# ACTIVITY:
The reply should consist of one number, the count of lines below in which the word "left" appears.

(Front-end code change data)
• • •

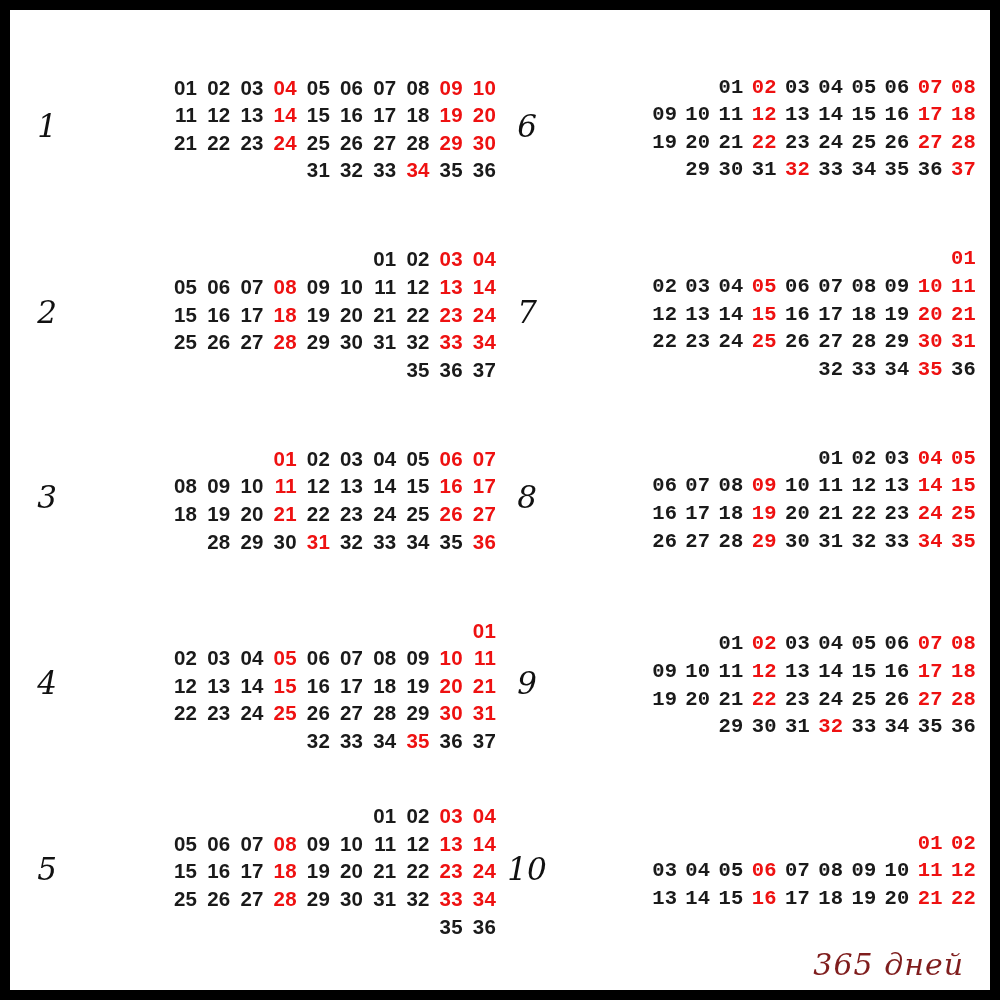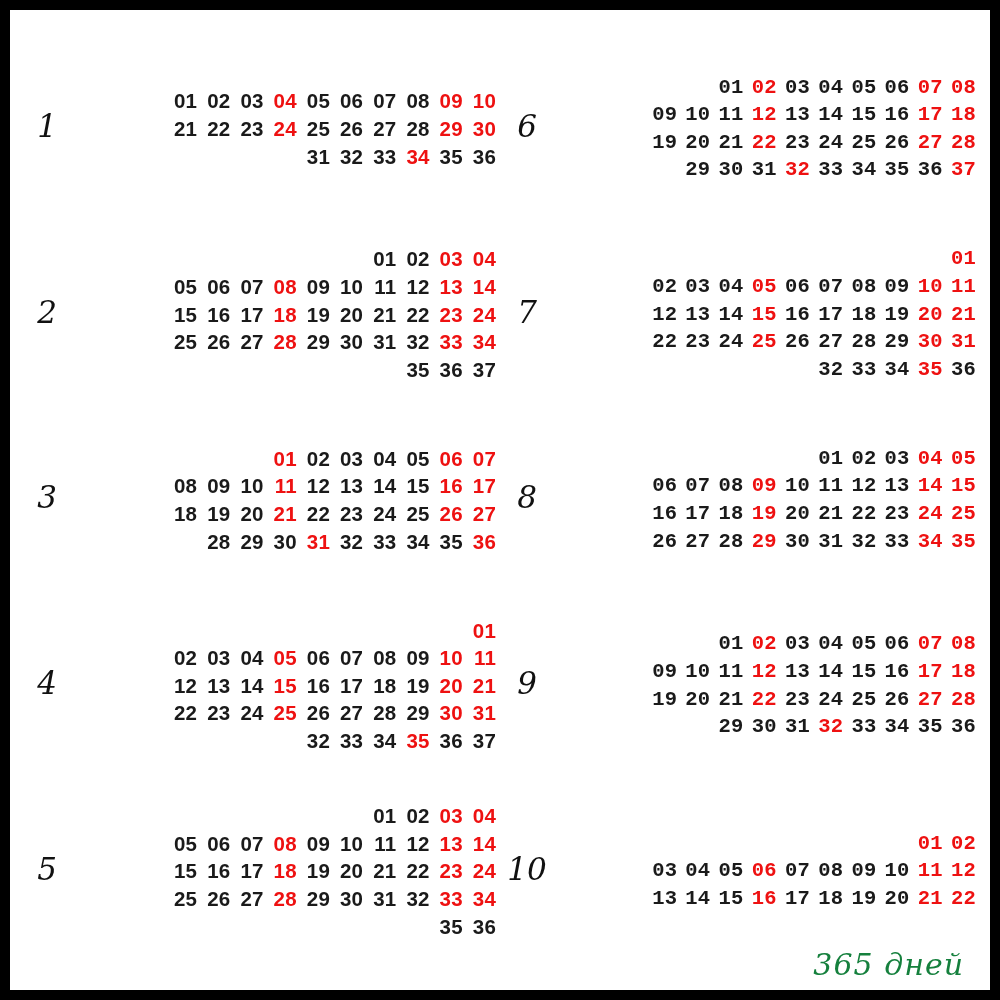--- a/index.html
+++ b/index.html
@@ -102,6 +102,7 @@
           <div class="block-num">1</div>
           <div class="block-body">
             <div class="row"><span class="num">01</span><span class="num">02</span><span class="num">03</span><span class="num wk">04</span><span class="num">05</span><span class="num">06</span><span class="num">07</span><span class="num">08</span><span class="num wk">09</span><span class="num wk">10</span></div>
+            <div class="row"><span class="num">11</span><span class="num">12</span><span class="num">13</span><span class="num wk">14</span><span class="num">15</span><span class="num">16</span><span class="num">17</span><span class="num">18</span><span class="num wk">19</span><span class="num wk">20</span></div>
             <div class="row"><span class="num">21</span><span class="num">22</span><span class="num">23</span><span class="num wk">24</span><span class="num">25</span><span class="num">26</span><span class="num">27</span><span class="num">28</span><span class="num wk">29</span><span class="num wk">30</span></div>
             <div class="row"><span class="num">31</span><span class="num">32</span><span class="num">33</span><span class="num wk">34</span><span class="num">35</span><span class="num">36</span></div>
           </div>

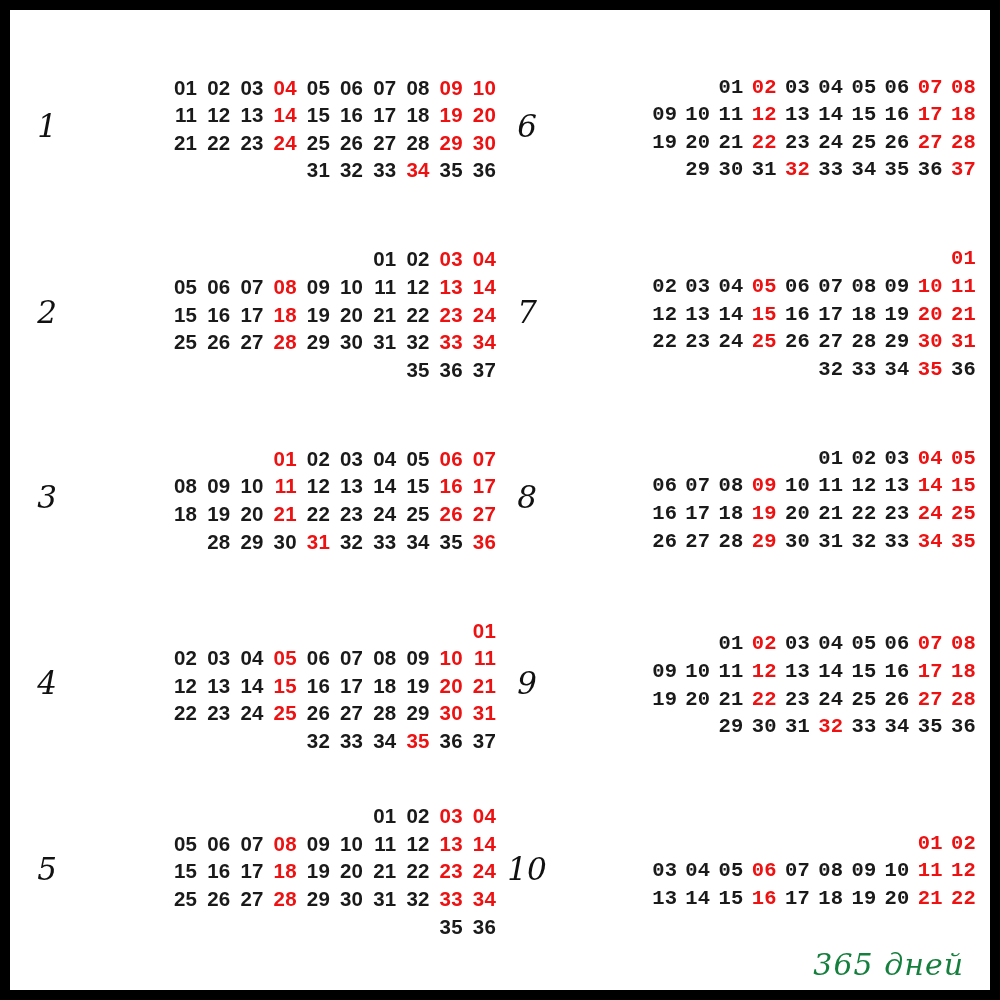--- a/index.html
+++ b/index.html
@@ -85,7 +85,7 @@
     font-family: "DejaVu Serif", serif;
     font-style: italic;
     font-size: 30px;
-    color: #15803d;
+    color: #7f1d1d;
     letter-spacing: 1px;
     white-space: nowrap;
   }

• • •

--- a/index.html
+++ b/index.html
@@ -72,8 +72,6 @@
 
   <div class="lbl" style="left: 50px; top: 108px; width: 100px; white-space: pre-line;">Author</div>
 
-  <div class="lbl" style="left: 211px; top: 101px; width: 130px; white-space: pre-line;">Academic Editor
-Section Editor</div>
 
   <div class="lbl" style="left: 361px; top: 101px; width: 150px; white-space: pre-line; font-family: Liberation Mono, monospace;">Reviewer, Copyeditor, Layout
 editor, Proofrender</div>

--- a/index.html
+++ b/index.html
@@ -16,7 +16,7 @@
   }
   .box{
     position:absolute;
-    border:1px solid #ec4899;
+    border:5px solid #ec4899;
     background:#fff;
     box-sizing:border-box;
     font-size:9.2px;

• • •

# OUTPUT:
3